Once again I am reminded me of this old nursery rhyme.

Humpty Dumpty sat on a wall,
Humpty Dumpty had a great fall.
All the king’s horses and all the king’s men
Couldn’t put Humpty together again.[1]

To Fix Or Not To Fix, The Affordable Care Act Question Of The Year

Rick Caird had this to say about the Affordable Care Act over at Althouse

We need a like button. I liked Mead’s comment of “… all I got was this lousy insurance requirement”.

We shouldn’t forget that ObamaCare was written in the dead of night by Harry Reid’s office, voted on, unread, by the Senate hours later and sent to the House which passed it “as is” so it would not have to go back to the Senate where Scott Brown’s vote would have killed it.

Therefore, there was no internal consistency check. There was no opportunity for clarifying amendments. There was no opportunity for anything Harry Reid did not think was appropriate. That is why we keep finding these unintended consequences that Obama tries to paper over with Executive Orders.

That is why the idea of “fixing” ObamaCare is a very bad idea. There are so many traps in the bill (as well as in the stacks of “rules”) that no one could untangle the mess. This is just like a badly designed web site. Best to start all over than try to add undocumented patch upon undocumented patch in a vain attempt to fix it.

If the Republicans get control of the Senate, they should identify what the minimum requirements of a health care system should be, and create a much simpler, easy to understand bill and send that to Obama.

As a fan of the KISS principle I agree with his fix for our health care system although I am very skeptical that the right political environment will exist in 2015 or 2016. The unsubsidized health insurance price increase for healthy people is a problem that is just not going to get solved without major changes to the Affordable Care Act. It is a sign of insanity when Affordable Care Act supporters chase away the best customers and expect our health care system will become sustainable.
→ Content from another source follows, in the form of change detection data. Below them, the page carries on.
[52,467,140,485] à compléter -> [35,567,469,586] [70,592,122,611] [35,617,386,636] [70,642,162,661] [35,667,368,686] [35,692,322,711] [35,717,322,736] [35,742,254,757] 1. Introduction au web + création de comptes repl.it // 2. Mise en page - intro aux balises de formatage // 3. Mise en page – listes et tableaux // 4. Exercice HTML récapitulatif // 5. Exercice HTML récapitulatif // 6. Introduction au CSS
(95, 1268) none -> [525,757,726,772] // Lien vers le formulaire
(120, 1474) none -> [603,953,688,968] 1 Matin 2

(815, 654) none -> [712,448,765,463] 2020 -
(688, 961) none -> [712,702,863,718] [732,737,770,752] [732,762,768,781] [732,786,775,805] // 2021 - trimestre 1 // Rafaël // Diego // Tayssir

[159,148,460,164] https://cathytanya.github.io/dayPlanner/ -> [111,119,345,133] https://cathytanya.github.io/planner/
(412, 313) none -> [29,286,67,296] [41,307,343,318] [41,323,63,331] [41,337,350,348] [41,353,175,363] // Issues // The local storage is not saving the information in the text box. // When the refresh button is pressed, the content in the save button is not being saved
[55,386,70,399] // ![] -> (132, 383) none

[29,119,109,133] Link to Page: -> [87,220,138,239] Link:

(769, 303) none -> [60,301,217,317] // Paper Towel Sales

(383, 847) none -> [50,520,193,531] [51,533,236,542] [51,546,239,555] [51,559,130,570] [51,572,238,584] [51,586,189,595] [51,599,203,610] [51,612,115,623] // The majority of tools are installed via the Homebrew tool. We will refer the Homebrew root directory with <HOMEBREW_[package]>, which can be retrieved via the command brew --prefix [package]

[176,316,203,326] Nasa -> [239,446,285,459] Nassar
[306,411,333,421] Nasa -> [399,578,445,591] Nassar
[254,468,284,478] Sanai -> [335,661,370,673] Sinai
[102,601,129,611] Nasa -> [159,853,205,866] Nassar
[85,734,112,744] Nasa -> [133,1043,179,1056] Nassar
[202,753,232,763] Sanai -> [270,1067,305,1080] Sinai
For kicks I went over to the Kaiser Health Subsidy Calculator again and here is what I found. I am paying $407 per month for a silverish-bronze unsubsidized, grandfathered plan with a $3,000 deductible. For the mathematically challenged that is $4,884 a year. So why does a $12,627 plan with a $6,927 subsidy make sense for a healthy person or the country? The country would be paying $6,927 more for something they got for free in 2013. I would be paying $816 more for a silver plan. The silver plans I looked at had a higher deductible, too. The winners in this environment are those folks who think the biggest problems facing health care reform will be fixed by throwing more money at it. I remain skeptical that this shell game approach to health care reform will fix anything. This leads me to the conclusion that repeated delays is the simple, popular, and successful political answer to fixing the Affordable Care Act.

2014-03-25 13_02_53-Subsidy Calculator

Why Not Delay The Affordable Care Act Forever?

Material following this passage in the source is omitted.